Neurocognitive studies focusing on emotion processing after ketamine administration have shown reduced neural reactivity in the bilateral amygdalo-hippocampal complex during emotional stimulation (Scheidegger et al., 2016), a decrease in amygdala reactivity after ketamine for both positive and negative emotional face processing (Loureiro et al., 2020), and enhanced sensitivity for rewarded items accompanied by increased activity of reward-related brain regions in patients with depressive disorder (Sterpenich et al., 2019), findings that are not necessarily related to the brain becoming more flexible.
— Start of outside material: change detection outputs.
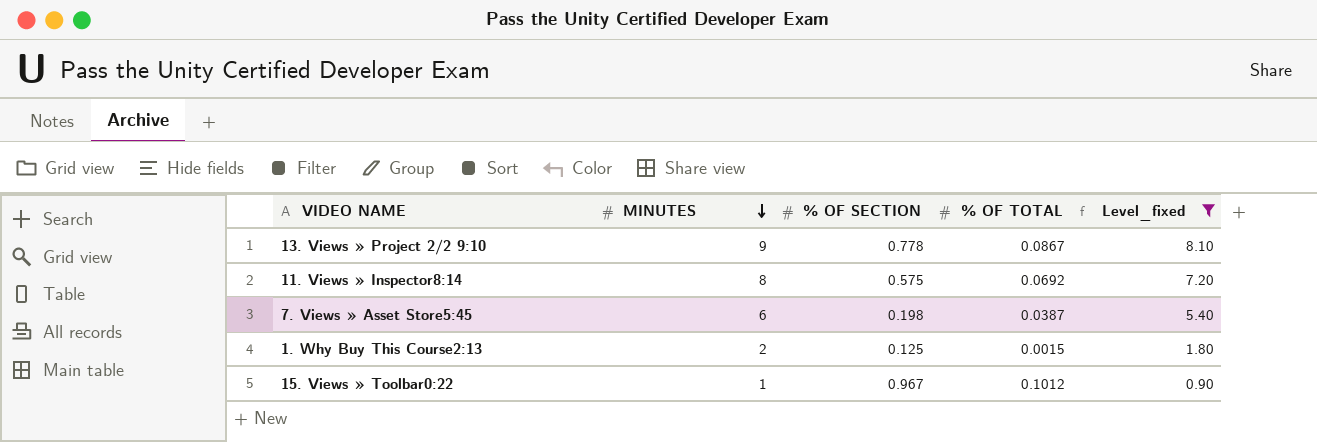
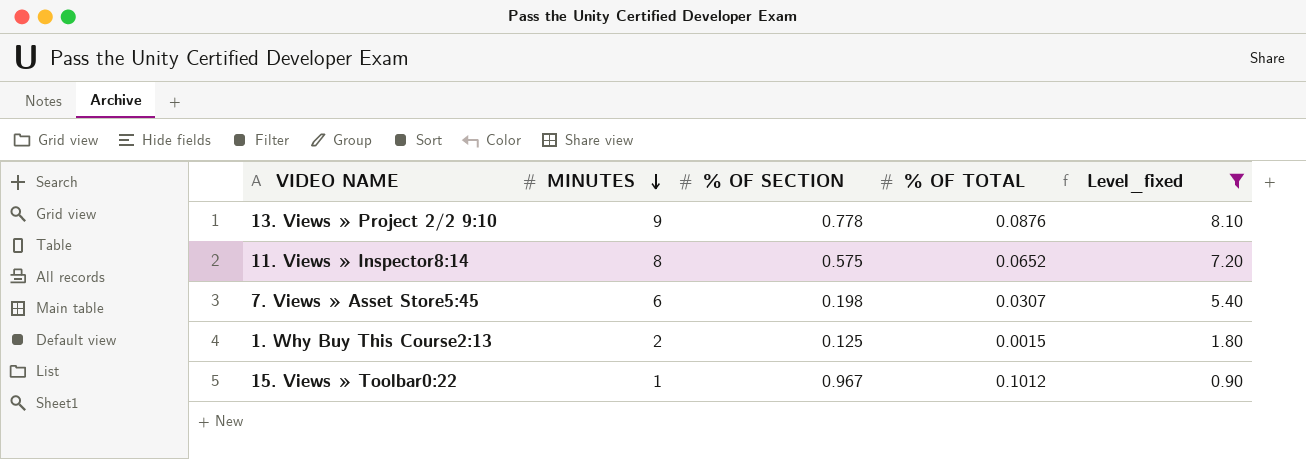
13. Views » Project 2/2 9:10 | % OF TOTAL: 0.0867 -> 0.0876
11. Views » Inspector8:14 | % OF TOTAL: 0.0692 -> 0.0652
7. Views » Asset Store5:45 | % OF TOTAL: 0.0387 -> 0.0307

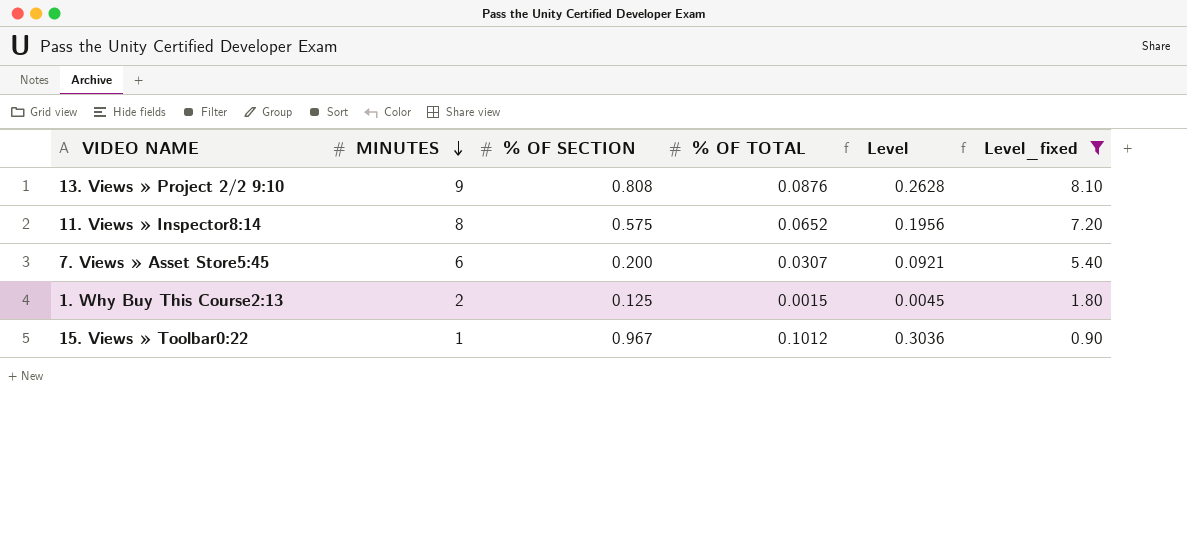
column Level | formula: none -> [% OF TOTAL] * 3
13. Views » Project 2/2 9:10 | % OF SECTION: 0.778 -> 0.808
7. Views » Asset Store5:45 | % OF SECTION: 0.198 -> 0.200

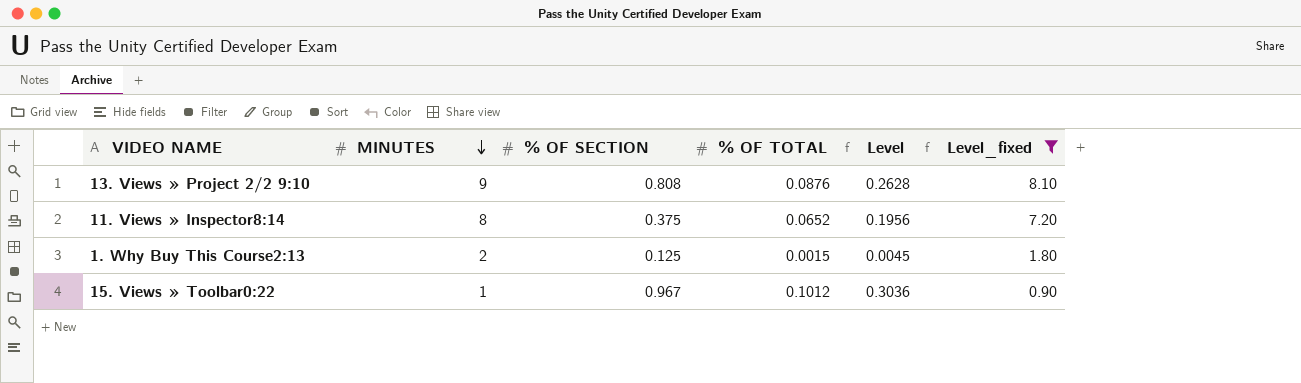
row 7. Views » Asset Store5:45: 6 | 0.200 | 0.0307 | 0.0921 | 5.40 -> none
11. Views » Inspector8:14 | % OF SECTION: 0.575 -> 0.375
Our continuum hypothesis of psychotomimetic rapid antidepressants suggests that ketamine’s rapid antidepressant effects are due to the substance’s ability to put the brain in a more flexible state. As mentioned above, cognitive inflexibility is an important part of depression, considered not to be a result of affective symptoms but representing a distinct sub-component of depression (Rock et al., 2014). Furthermore, cognitive deficits, including cognitive inflexibility, also predict treatment outcome and have been considered a treatment target (Rock et al., 2014; Solé et al., 2015). Interestingly, although ketamine has been found to impair cognitive functioning in healthy individuals on a wide range of tasks (Adler et al., 1998; Krystal et al., 2005; Malhotra et al., 1996), when given to individuals with depression, there are pro-cognitive effects found on simple processing speed tasks, as well as cognitive flexibility (Basso et al., 2020; Zheng et al., 2019). Other studies have also found differing effects of ketamine on depressive symptoms in healthy and patients with depression, showing increases in depression in healthy individuals following ketamine, whereas lowered depression was found in patients (Nugent et al., 2019). In summary, we suggest that ketamine reduces the precision of prior expectation during inference, and thereby reduces the cognitive biases, for example, cognitive inflexibility and overly precise negative and positive expectations, in depression.

Psychedelics

In similar fashion, psychedelics have long been suggested to make the mind more flexible. The most recent iteration of this model has been referred to as the REBUS model, which stands for relaxed beliefs under psychedelics (Carhart-Harris and Friston, 2019). The evidence in favour of this model primarily comes from experiments related to sensory preprocessing, that are reinterpreted in a predictive coding framework. For example, LSD reduces mismatch negativity responses (Timmermann et al., 2018), interpreted as reduced precision in prior expectations. Similarly, the Kanizsa illusion, which is believed to rely on top-down feedback from higher visual regions (Kok et al., 2016; Pak et al., 2020), is reduced under psilocybin (Kometer et al., 2011) and binocular rivalry is altered during the psychedelic state (Carter et al., 2005, 2007). Furthermore, pre-pulse inhibition is reduced under psychedelics (Quednow et al., 2012; Schmid et al., 2015) and increased bottom-up signalling from the parahippocampus to the visual cortex during music listening was observed after LSD (Kaelen et al., 2016).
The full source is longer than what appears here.